_Exercise instructions:_
Every line with the string "punti" in it belongs in your answer, so copy them all from the data.

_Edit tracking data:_
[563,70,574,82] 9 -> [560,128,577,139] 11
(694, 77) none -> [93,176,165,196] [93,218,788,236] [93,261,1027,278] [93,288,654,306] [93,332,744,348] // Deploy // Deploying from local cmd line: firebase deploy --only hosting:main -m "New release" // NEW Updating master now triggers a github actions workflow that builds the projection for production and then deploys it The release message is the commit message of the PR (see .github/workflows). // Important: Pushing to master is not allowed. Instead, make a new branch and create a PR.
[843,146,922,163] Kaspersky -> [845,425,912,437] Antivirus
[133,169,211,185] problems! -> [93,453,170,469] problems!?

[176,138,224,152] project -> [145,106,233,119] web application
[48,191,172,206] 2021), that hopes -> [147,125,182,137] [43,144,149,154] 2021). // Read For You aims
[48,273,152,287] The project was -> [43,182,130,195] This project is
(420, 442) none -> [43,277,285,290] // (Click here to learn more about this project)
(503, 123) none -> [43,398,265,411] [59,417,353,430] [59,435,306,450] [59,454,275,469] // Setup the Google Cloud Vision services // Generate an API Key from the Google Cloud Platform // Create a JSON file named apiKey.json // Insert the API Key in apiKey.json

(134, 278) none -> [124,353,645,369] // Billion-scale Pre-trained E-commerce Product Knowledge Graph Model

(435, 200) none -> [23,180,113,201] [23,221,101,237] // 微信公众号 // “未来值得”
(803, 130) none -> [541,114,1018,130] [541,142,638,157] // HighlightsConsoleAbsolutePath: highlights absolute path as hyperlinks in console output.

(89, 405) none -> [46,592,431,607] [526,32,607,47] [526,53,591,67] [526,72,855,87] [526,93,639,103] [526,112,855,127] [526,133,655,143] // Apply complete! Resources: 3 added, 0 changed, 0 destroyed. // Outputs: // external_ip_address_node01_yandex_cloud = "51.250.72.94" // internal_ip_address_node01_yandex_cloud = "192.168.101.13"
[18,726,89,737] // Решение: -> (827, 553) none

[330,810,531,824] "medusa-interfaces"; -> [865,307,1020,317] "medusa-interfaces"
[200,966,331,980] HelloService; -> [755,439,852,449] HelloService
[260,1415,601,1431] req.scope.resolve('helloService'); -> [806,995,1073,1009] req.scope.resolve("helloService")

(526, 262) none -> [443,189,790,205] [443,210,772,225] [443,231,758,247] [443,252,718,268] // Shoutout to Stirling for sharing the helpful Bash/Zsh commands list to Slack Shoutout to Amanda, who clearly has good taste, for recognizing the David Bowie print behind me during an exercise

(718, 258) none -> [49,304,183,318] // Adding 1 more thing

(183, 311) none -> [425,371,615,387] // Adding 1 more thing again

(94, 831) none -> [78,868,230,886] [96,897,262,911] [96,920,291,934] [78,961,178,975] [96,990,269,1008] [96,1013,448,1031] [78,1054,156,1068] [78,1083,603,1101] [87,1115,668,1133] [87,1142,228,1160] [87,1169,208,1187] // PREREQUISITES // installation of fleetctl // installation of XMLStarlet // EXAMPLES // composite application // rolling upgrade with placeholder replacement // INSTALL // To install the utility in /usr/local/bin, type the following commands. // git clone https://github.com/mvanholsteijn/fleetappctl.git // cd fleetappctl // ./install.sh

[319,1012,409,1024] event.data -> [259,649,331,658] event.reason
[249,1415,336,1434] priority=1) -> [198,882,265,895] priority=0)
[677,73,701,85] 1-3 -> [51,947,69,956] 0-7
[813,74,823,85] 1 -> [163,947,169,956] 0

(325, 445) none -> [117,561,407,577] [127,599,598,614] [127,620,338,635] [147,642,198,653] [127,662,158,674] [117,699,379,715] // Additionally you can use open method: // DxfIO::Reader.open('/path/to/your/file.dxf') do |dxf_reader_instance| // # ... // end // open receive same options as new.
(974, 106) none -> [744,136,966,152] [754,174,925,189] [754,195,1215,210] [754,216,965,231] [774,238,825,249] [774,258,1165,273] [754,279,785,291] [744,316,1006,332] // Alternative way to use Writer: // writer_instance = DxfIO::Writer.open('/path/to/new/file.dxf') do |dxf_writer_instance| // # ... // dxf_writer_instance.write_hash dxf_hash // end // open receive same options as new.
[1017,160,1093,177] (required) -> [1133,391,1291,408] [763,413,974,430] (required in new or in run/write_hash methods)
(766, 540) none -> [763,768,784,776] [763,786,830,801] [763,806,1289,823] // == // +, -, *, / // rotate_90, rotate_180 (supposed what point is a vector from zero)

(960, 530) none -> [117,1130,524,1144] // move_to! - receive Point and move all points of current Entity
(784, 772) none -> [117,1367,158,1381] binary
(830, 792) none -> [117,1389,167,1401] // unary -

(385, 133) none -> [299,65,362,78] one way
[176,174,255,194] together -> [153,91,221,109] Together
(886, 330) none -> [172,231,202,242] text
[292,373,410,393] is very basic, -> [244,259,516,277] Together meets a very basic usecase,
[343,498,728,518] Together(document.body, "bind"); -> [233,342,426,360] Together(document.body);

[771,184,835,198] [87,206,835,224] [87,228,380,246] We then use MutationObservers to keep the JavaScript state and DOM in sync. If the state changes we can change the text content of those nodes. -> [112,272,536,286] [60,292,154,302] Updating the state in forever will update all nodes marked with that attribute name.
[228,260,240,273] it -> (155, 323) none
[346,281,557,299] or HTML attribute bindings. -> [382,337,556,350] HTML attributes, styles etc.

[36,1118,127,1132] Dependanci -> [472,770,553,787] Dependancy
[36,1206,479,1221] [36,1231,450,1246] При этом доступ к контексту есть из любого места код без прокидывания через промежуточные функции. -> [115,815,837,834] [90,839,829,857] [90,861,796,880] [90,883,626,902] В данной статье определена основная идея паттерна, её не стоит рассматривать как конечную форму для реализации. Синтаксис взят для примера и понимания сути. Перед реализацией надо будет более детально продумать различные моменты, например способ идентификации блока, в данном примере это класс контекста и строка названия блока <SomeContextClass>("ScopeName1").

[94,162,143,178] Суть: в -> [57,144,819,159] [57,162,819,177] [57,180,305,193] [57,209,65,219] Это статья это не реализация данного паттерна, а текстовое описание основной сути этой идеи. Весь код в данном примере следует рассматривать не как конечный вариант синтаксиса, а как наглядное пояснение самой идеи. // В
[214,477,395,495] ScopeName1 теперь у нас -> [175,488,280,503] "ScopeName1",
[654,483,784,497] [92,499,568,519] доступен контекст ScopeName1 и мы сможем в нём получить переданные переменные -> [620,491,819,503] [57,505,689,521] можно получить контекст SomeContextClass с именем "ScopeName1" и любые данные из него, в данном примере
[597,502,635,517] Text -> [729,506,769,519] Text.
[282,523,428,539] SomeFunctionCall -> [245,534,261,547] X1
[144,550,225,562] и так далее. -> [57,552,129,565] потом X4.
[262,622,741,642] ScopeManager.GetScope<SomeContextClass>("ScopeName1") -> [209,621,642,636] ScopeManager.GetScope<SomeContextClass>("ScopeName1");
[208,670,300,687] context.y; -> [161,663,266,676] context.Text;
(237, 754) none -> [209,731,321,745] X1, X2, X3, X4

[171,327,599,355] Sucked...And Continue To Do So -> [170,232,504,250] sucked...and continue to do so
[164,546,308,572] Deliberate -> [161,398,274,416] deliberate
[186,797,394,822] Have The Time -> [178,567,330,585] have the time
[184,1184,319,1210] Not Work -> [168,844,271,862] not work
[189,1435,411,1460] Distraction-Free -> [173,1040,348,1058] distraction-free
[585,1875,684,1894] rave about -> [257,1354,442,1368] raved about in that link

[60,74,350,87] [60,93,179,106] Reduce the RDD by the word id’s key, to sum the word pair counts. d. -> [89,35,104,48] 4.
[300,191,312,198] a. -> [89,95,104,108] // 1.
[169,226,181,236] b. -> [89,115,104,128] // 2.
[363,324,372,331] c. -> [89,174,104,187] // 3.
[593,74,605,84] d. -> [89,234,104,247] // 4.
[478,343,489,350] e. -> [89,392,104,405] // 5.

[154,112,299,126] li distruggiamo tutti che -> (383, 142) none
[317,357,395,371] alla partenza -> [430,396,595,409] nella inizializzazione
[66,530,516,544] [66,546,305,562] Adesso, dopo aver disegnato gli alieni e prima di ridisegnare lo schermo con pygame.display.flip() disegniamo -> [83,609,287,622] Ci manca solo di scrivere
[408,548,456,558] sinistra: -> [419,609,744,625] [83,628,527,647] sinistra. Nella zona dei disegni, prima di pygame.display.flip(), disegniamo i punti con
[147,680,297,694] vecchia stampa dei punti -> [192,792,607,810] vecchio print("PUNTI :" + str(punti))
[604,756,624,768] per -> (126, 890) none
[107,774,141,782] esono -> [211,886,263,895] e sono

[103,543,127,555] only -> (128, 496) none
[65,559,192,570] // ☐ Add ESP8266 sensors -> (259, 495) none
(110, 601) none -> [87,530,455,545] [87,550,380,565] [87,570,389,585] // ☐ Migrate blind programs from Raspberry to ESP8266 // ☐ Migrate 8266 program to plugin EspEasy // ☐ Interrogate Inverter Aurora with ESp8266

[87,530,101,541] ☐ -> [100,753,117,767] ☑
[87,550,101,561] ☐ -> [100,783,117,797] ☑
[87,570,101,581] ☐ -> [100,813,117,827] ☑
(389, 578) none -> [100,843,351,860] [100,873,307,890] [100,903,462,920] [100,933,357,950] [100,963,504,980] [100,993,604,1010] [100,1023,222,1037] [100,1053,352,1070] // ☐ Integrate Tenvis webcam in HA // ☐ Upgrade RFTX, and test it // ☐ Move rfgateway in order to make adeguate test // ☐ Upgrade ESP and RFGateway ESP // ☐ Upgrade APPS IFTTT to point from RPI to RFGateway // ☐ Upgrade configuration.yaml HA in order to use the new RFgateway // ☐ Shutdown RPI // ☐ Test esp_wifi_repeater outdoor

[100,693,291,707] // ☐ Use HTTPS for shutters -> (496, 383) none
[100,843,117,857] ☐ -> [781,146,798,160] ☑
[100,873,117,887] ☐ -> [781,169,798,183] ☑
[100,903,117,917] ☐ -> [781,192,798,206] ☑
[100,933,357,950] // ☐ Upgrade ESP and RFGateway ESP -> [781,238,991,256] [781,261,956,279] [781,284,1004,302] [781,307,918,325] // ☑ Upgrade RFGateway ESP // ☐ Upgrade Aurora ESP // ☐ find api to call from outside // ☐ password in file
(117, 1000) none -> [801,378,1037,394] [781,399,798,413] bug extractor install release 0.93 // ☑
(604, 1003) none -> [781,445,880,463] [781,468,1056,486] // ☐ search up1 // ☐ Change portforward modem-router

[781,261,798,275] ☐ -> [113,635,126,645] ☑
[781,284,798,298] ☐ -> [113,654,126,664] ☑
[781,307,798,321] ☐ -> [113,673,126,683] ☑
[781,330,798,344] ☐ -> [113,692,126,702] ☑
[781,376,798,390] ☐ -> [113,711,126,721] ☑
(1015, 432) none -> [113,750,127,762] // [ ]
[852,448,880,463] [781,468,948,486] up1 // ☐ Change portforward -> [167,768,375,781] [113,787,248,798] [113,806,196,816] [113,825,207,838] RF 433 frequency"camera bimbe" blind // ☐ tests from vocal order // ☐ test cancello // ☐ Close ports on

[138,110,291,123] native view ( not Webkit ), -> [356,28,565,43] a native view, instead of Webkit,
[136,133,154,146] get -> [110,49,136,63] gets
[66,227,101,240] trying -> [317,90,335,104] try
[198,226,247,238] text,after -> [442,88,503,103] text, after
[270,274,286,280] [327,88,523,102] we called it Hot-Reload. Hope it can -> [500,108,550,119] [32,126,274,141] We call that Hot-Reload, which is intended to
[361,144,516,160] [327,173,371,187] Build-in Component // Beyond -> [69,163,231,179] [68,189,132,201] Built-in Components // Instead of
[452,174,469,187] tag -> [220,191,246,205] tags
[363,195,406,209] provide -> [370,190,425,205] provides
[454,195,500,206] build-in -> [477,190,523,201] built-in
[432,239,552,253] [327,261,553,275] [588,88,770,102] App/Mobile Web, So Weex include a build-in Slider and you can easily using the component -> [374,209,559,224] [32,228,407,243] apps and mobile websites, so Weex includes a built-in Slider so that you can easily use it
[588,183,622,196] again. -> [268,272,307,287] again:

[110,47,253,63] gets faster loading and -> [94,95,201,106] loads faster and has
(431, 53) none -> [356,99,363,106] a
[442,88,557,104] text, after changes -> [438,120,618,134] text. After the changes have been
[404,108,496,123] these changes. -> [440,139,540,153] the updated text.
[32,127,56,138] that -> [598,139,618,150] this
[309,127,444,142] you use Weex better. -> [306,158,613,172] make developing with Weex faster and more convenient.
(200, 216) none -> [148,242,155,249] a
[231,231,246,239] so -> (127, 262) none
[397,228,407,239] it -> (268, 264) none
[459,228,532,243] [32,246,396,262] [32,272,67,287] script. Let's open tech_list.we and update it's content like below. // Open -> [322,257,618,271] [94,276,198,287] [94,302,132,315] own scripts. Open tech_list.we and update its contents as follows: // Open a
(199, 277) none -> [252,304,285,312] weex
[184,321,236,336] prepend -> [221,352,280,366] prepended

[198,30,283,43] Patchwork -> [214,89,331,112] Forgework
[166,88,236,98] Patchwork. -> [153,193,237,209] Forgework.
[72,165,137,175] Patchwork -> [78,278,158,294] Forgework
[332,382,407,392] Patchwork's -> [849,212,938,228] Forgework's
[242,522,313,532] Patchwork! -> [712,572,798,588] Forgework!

_Answer to the problem:_
[408,548,456,558] sinistra: -> [419,609,744,625] [83,628,527,647] sinistra. Nella zona dei disegni, prima di pygame.display.flip(), disegniamo i punti con
[147,680,297,694] vecchia stampa dei punti -> [192,792,607,810] vecchio print("PUNTI :" + str(punti))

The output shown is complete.